Saved data entries:
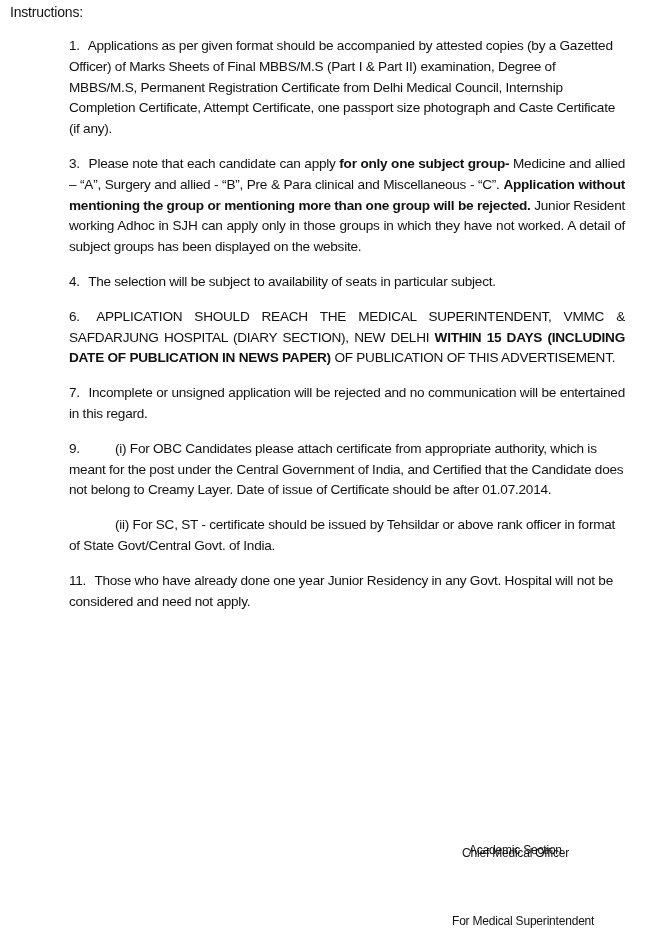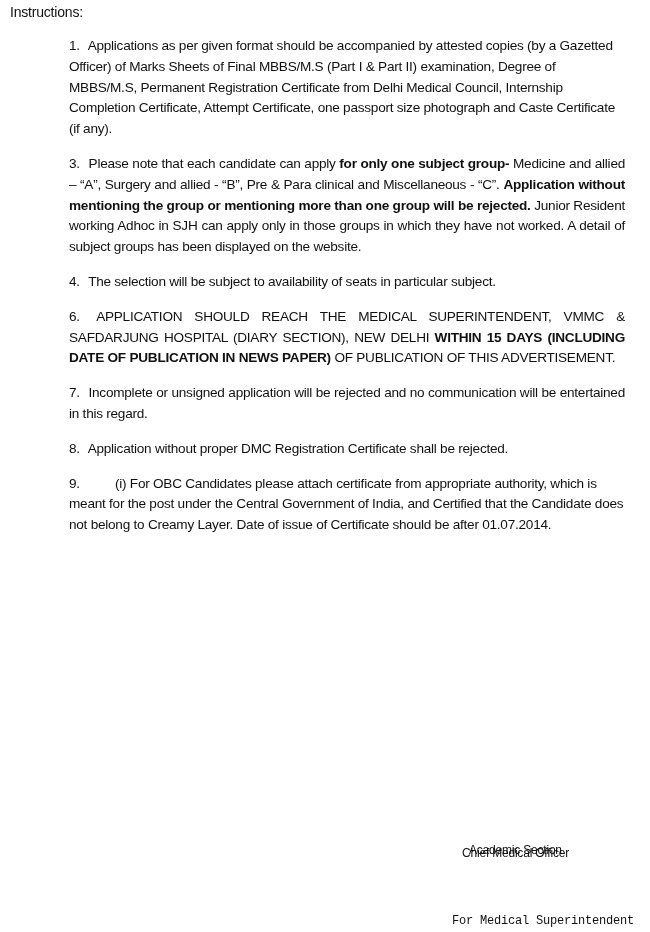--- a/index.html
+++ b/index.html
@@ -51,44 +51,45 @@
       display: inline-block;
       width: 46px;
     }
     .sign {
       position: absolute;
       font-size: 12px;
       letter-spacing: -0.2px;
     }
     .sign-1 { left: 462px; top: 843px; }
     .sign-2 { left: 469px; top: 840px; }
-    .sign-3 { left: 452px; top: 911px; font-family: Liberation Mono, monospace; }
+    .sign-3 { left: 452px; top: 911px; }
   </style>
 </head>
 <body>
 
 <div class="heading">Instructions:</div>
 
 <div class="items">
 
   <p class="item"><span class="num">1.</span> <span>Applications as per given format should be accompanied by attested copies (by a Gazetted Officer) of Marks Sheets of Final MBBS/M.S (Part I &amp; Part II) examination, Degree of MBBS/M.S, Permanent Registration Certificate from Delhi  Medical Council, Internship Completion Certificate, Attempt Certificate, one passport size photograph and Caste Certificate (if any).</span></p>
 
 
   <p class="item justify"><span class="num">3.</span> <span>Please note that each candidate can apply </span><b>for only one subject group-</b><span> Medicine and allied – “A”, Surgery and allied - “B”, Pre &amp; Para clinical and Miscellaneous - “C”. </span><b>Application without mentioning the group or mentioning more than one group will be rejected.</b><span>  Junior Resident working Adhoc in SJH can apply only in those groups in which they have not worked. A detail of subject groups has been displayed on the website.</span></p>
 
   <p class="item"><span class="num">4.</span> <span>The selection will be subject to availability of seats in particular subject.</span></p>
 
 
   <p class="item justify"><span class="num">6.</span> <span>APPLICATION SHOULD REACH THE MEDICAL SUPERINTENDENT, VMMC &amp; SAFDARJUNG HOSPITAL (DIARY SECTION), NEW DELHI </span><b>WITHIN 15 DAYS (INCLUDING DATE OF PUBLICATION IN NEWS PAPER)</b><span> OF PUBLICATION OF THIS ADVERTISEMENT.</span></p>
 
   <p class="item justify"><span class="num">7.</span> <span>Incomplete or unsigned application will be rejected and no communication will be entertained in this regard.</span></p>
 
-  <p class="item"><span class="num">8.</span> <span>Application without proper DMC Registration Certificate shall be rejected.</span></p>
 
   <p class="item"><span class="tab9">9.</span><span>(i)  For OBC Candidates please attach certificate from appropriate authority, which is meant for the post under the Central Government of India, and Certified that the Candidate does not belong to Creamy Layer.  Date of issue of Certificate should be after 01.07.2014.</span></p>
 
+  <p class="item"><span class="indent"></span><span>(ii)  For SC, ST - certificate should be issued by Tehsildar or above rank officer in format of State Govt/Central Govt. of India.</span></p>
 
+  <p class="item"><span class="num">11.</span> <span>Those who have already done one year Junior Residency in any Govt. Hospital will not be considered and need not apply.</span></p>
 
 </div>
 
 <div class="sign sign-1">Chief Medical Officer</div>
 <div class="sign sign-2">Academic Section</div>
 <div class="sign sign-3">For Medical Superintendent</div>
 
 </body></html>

» **WHAT YOU ARE ASKED TO DO**
Check each line of the entries above for the word "left". List the ones that have it.

» **ANSWER FOR THIS EXERCISE**
     .sign-1 { left: 462px; top: 843px; }
     .sign-2 { left: 469px; top: 840px; }
-    .sign-3 { left: 452px; top: 911px; font-family: Liberation Mono, monospace; }
+    .sign-3 { left: 452px; top: 911px; }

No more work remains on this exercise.